Lines with the string "Torrent" must each be copied from the listing.

Information supplied:
════
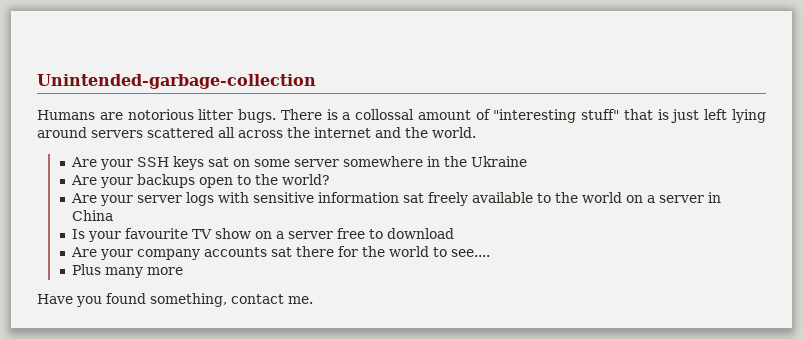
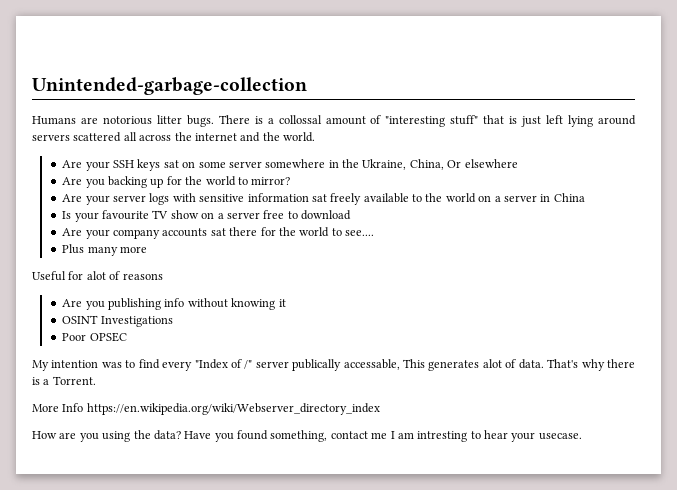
[471,156,528,167] [71,174,331,188] Ukraine // Are your backups open to the world? -> [362,159,518,170] [62,176,291,188] Ukraine, China, Or elsewhere // Are you backing up for the world to mirror?
(184, 271) none -> [32,271,163,281] [62,298,286,310] [62,315,173,327] [62,332,127,342] [32,359,636,371] [32,376,96,385] [32,403,380,415] [32,430,181,442] Useful for alot of reasons // Are you publishing info without knowing it // OSINT Investigations // Poor OPSEC // My intention was to find every "Index of /" server publically accessable, This generates alot of data. That's why there is a Torrent. // More Info https://en.wikipedia.org/wiki/Webserver_directory_index // How are you using the data?
[288,296,313,304] me. -> [371,430,582,442] me I am intresting to hear your usecase.

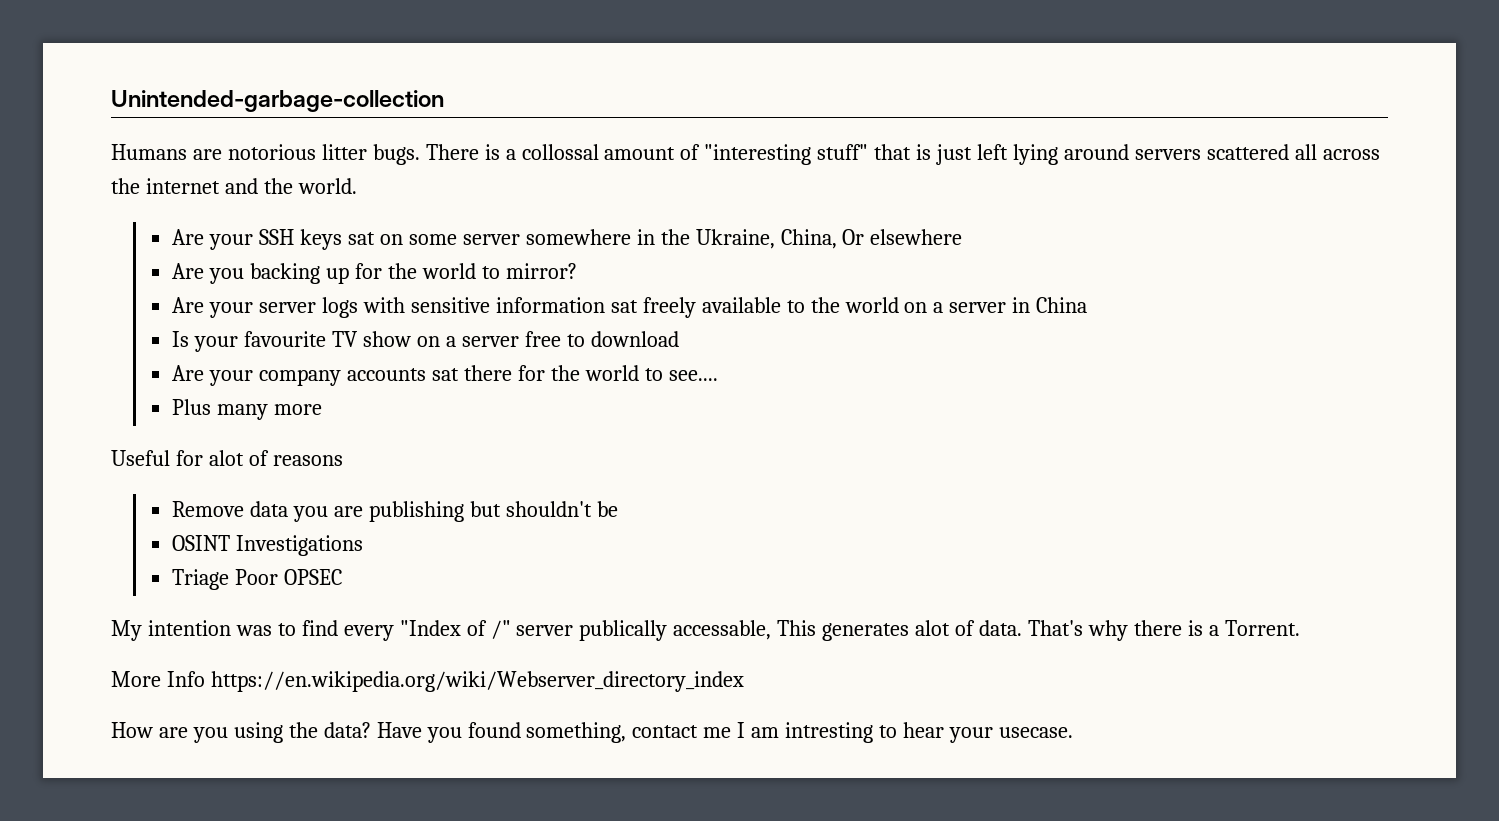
[62,298,286,310] Are you publishing info without knowing it -> [172,501,618,522] Remove data you are publishing but shouldn't be
(173, 321) none -> [172,569,230,590] Triage

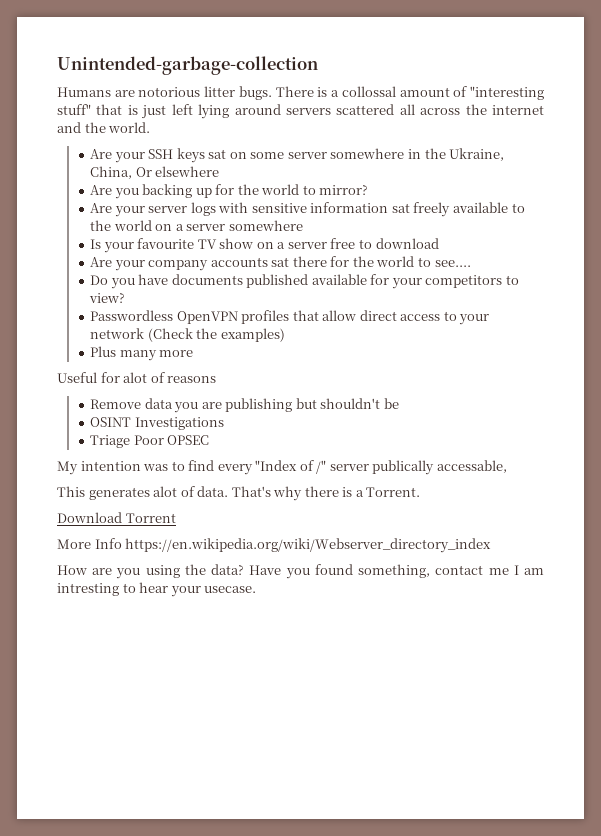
[1012,297,1088,313] in China -> [228,220,303,231] somewhere
(718, 375) none -> [90,274,519,289] [89,293,126,303] [90,310,490,325] [90,328,285,342] // Do you have documents published available for your competitors to view? // Passwordless OpenVPN profiles that allow direct access to your network (Check the examples)
(772, 630) none -> (507, 466) //
(1300, 628) none -> [57,512,176,523] // Download Torrent

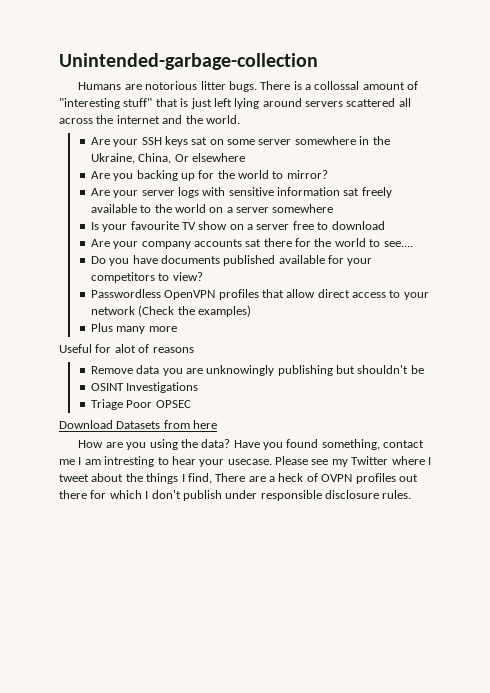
(222, 405) none -> [206,365,275,376] unknowingly
[57,460,507,475] [57,486,421,501] [57,512,176,523] [57,538,492,553] My intention was to find every "Index of /" server publically accessable, // This generates alot of data. That's why there is a Torrent. // Download Torrent // More Info https://en.wikipedia.org/wiki/Webserver_directory_index -> [59,420,218,429] Download Datasets from here
(257, 589) none -> [275,456,431,467] [59,473,418,484] [59,490,412,501] Please see my Twitter where I tweet about the things I find, There are a heck of OVPN profiles out there for which I don't publish under responsible disclosure rules.

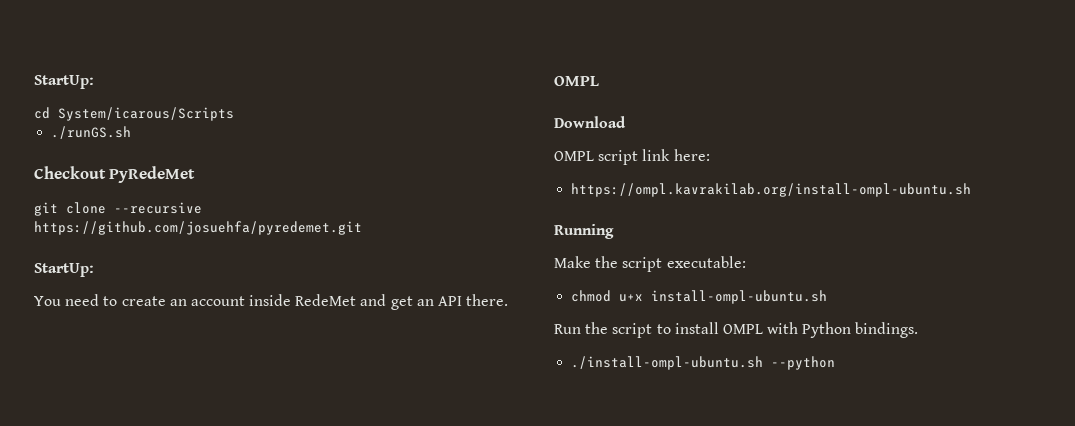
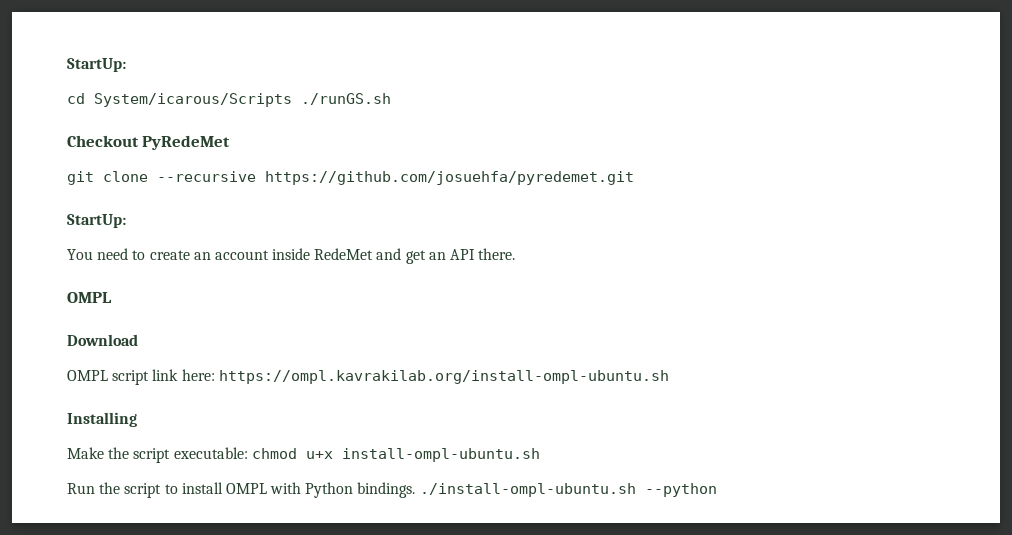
(234, 114) // -> (292, 100) none
(710, 155) // -> (215, 375) none
[554,224,614,239] Running -> [67,412,137,427] Installing
(746, 262) // -> (248, 453) none
(919, 330) // -> (416, 490) none

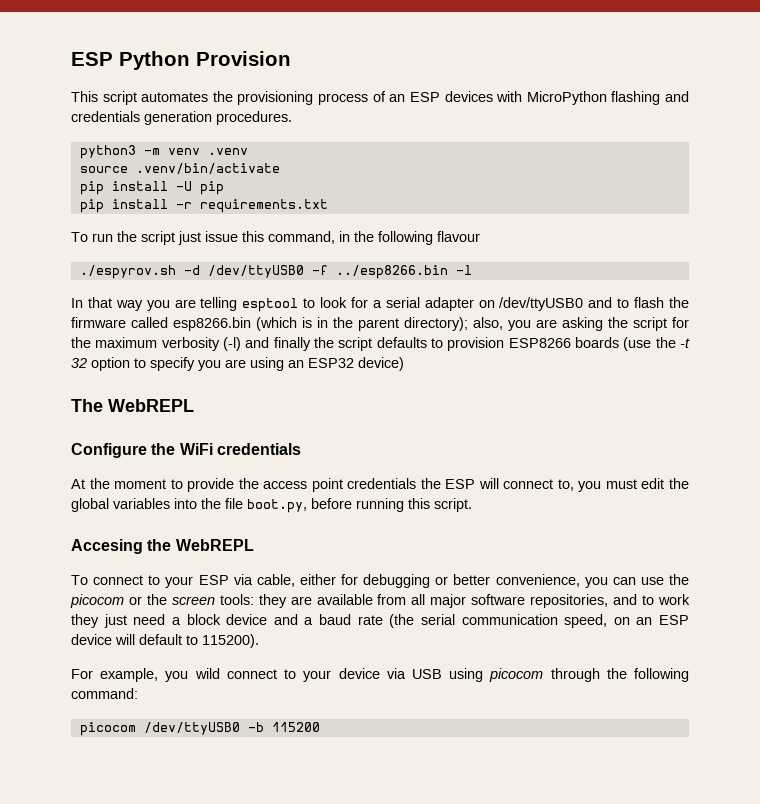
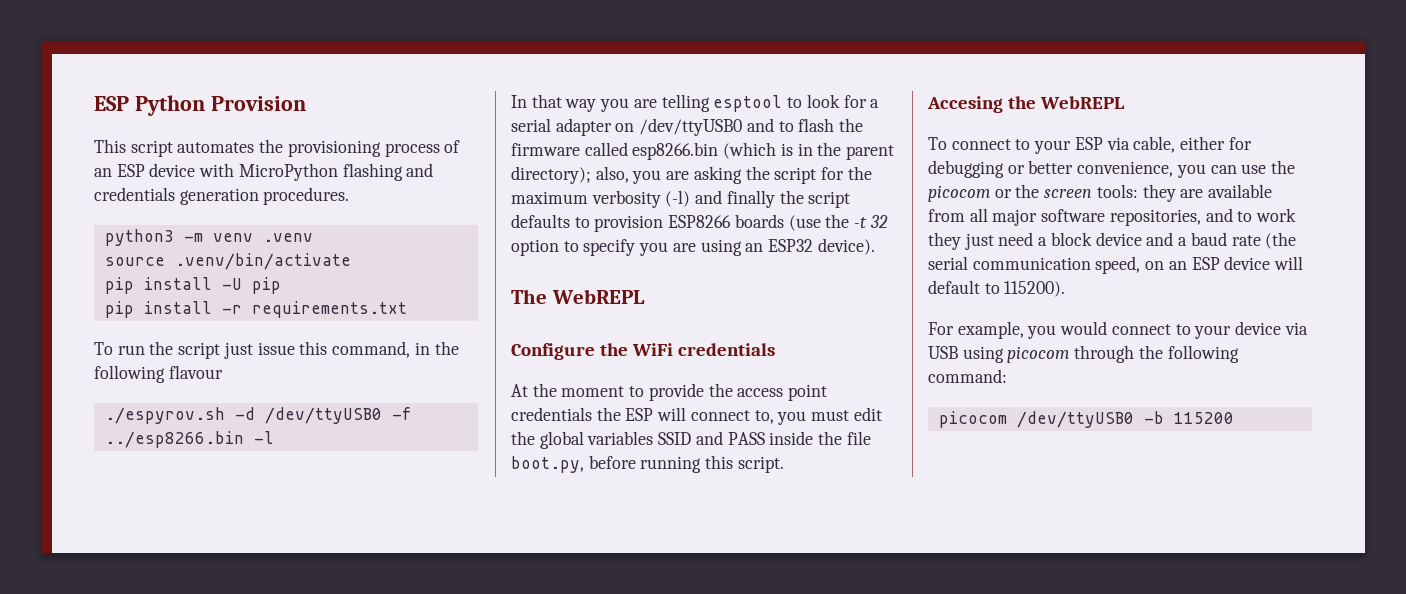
[444,91,493,102] devices -> [149,163,196,177] device
[358,357,404,371] device) -> [817,238,875,255] device).
[174,498,197,509] into -> [658,431,814,445] SSID and PASS inside
[194,668,220,679] wild -> [1060,321,1108,335] would

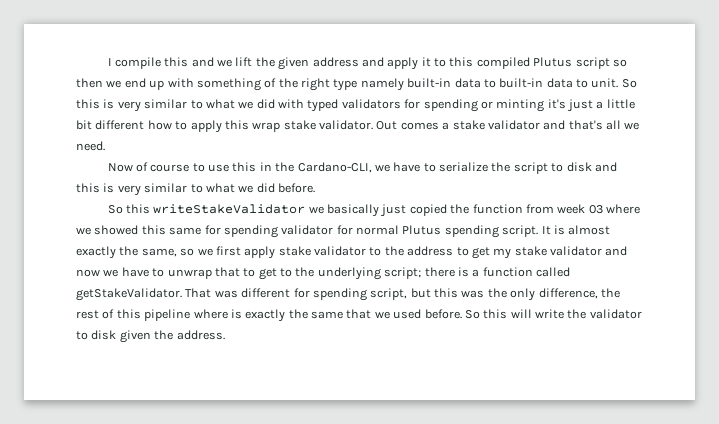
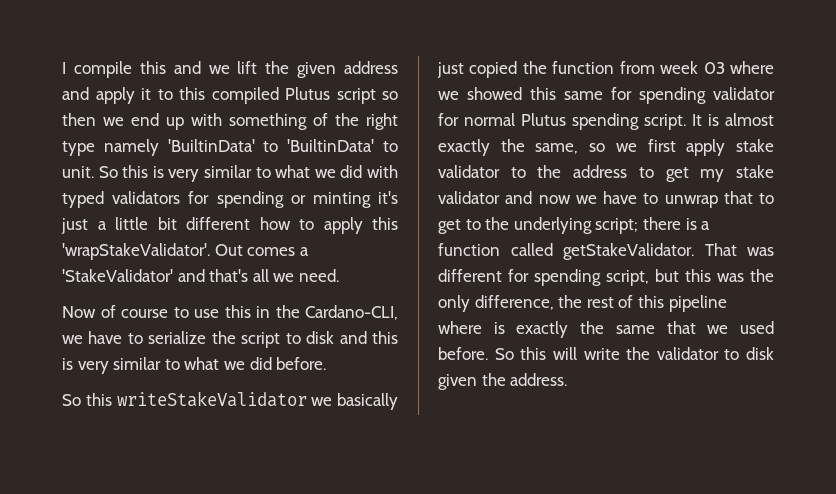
[407,78,573,88] built-in data to built-in data -> [167,139,375,152] 'BuiltinData' to 'BuiltinData'
[252,120,373,132] wrap stake validator. -> [62,243,210,260] 'wrapStakeValidator'.
[452,120,540,130] stake validator -> [62,269,173,282] 'StakeValidator'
════
Reply:
(184, 271) none -> [32,271,163,281] [62,298,286,310] [62,315,173,327] [62,332,127,342] [32,359,636,371] [32,376,96,385] [32,403,380,415] [32,430,181,442] Useful for alot of reasons // Are you publishing info without knowing it // OSINT Investigations // Poor OPSEC // My intention was to find every "Index of /" server publically accessable, This generates alot of data. That's why there is a Torrent. // More Info https://en.wikipedia.org/wiki/Webserver_directory_index // How are you using the data?
(1300, 628) none -> [57,512,176,523] // Download Torrent
[57,460,507,475] [57,486,421,501] [57,512,176,523] [57,538,492,553] My intention was to find every "Index of /" server publically accessable, // This generates alot of data. That's why there is a Torrent. // Download Torrent // More Info https://en.wikipedia.org/wiki/Webserver_directory_index -> [59,420,218,429] Download Datasets from here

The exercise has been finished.